La même astuce de remplacement d’une partie de l’argent dans les pièces de monnaie par du cuivre est apparue à nouveau des milliers d’années plus tard dans les colonies espagnoles d’Amérique latine. Wiescher a analysé 91 rials d’argent datés entre le 16ème et le 18ème siècle, du Mexique et de Potosi, en Bolivie. Entre 1645 et 1648, la teneur en argent est passée de 92,5% sterling à seulement 70-80%; le reste était un mélange de cuivre. Lorsque cela a été découvert au 17ème siècle, le marché de l’argent en Espagne s’est effondré et les pièces ont été dévaluées, avec des effets dévastateurs sur l’économie coloniale espagnole, selon Wiescher.
Une partie de cet argent en provenance d’Espagne et du Mexique a finalement fait son chemin vers le premières colonies américaines. Les colonies ont d’abord adopté le système de troc des Amérindiens, en échangeant des fourrures et des chaînes de coquillages décoratifs connus sous le nom de wampum, ainsi que des cultures et des articles manufacturés importés comme des clous. Mais la Monnaie de Boston a utilisé l’argent espagnol entre 1653 et 1686 pour frapper des pièces de monnaie, ajoutant une fois de plus un peu de cuivre ou de fer pour augmenter ses profits.

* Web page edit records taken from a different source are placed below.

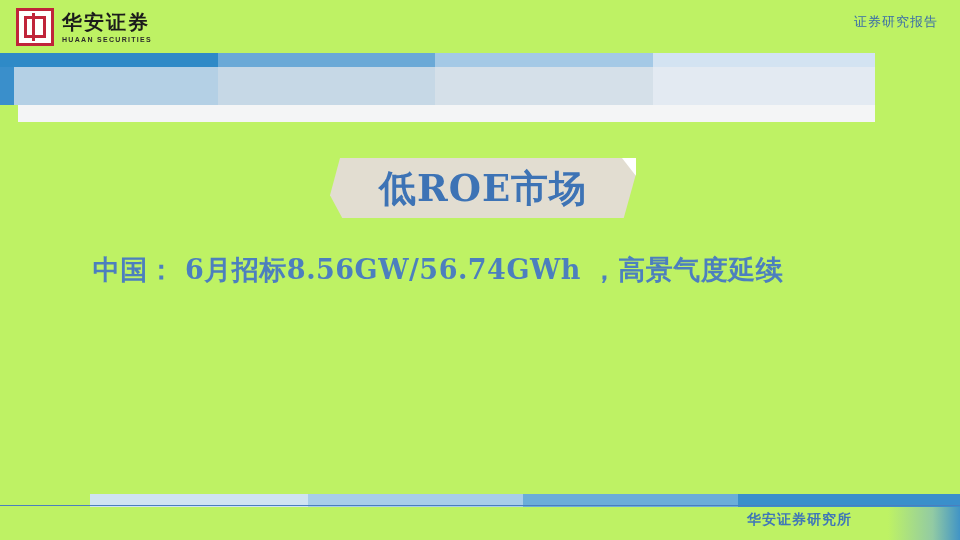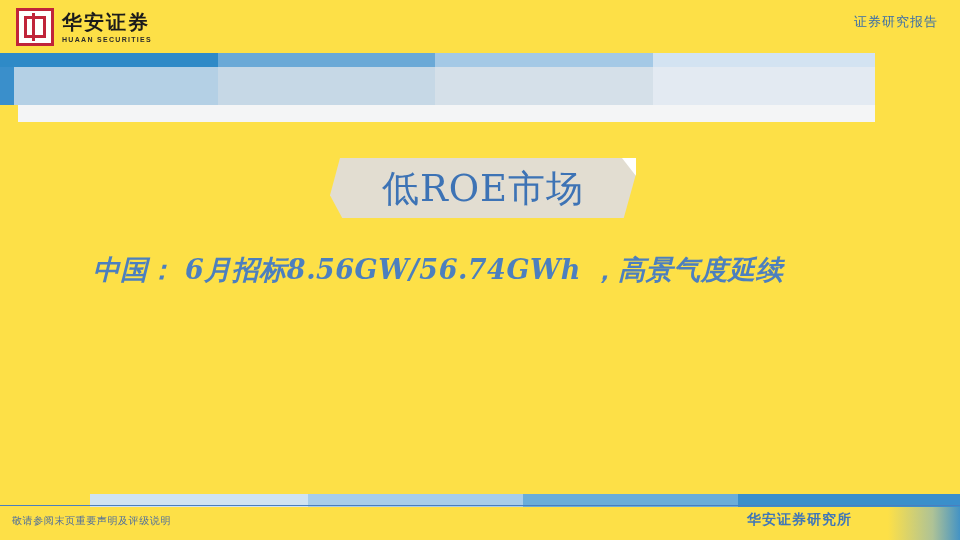--- a/index.html
+++ b/index.html
@@ -21,7 +21,7 @@
     inset: 0;
     width: 960px;
     height: 540px;
-    background: #fde047;
+    background: #bef264;
   }
 
   

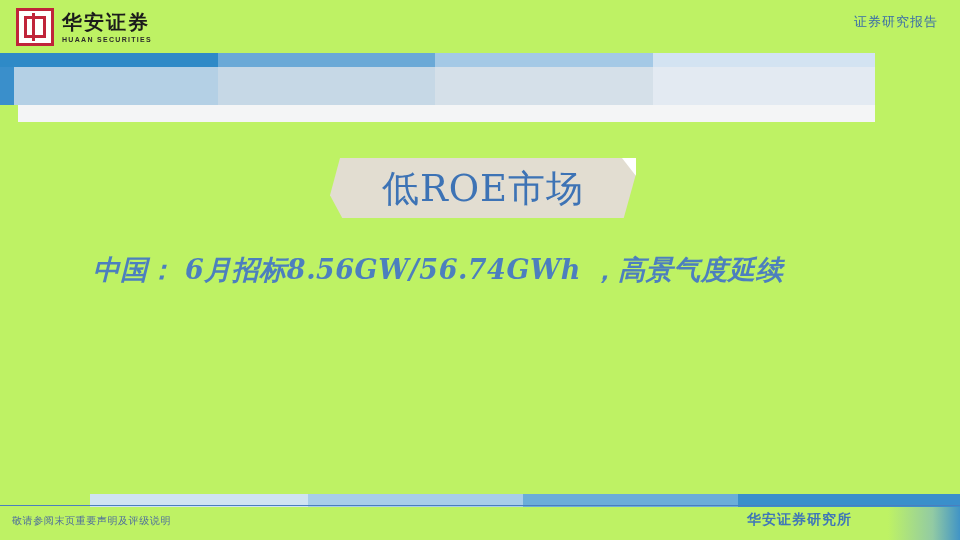--- a/index.html
+++ b/index.html
@@ -157,7 +157,7 @@
     align-items: center;
     justify-content: center;
     font-size: 37px;
-    font-weight: 400;
+    font-weight: 700;
     color: #3d73b5;
     letter-spacing: 1px;
     font-family: "DejaVu Serif", "Liberation Serif", serif;

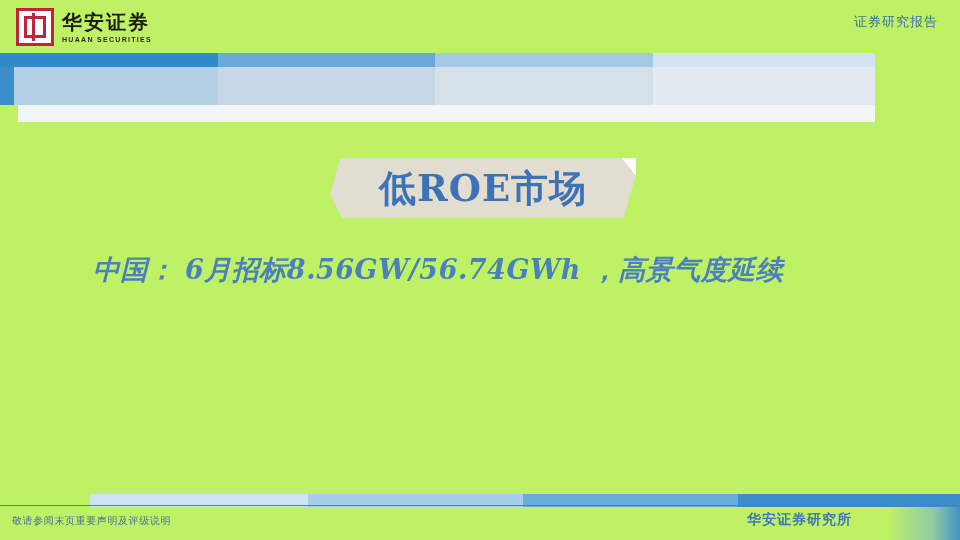--- a/index.html
+++ b/index.html
@@ -170,7 +170,6 @@
     left: 0;
     top: 252px;
     width: 876px;
-    font-style: italic;
   }
   .body-line {
     text-align: center;

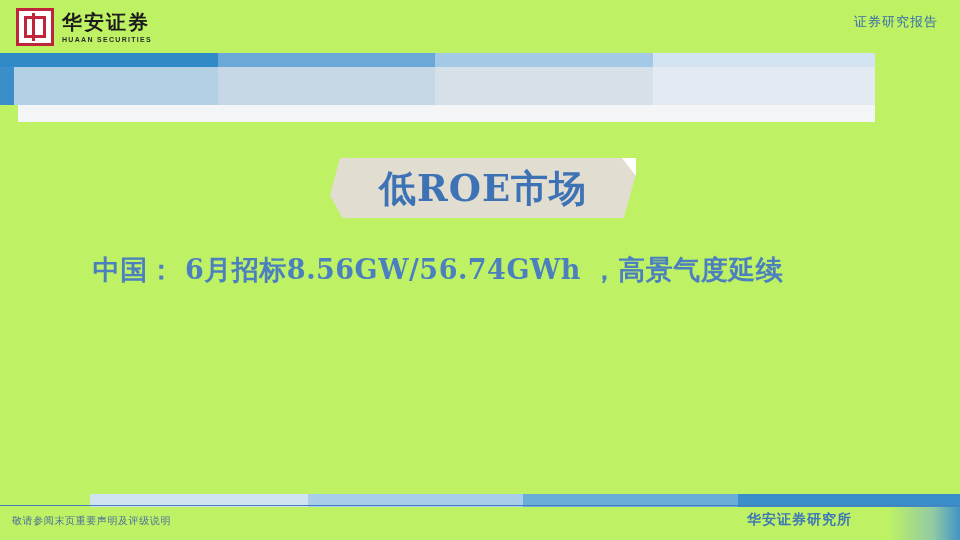--- a/index.html
+++ b/index.html
@@ -275,7 +275,6 @@
     <div class="fb-seg" style="left: 738px; width: 222px; background: rgb(58, 143, 203);"></div>
   </div>
   <div id="footer-rule" style="background: rgb(74, 127, 190);"></div>
-  <div id="footer-left">敬请参阅末页重要声明及评级说明</div>
   <div id="footer-right">华安证券研究所</div>
   <div id="footer-corner"></div>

Le premier papier-monnaie est apparu en 1690, lorsque la colonie de la baie du Massachusetts a imprimé du papier-monnaie pour payer les soldats afin de mener des campagnes contre les Français au Canada. Les autres colonies ont rapidement emboîté le pas, bien qu’il n’y ait pas de système uniforme de valeur pour aucune des devises. Pour lutter contre les contrefacteurs inévitables, les imprimeurs gouvernementaux faisaient parfois des empreintes dans la coupe du billet, qui étaient appariées aux dossiers du gouvernement pour échanger les billets contre des pièces de monnaie. Mais cette méthode n’était pas idéale, car le papier-monnaie était sujet aux dommages.
À la lumière de cette histoire ancienne, il est approprié que Benjamin Franklin ait figuré sur la pièce de 50 cents américains entre 1946 et 1963 et honore toujours le billet de 100 dollars américains, compte tenu de ses efforts pour promouvoir la monnaie imprimée et lutter contre les contrefaçons dans l’Amérique coloniale. À l’âge de 23 ans, Franklin était un éditeur et imprimeur de journaux à succès à Philadelphie, publiant The Pennsylvania Gazette et devenant finalement riche en tant qu’auteur pseudonyme de Poor Richard’s Almanack. Il a été un ardent défenseur du papier-monnaie dès le début.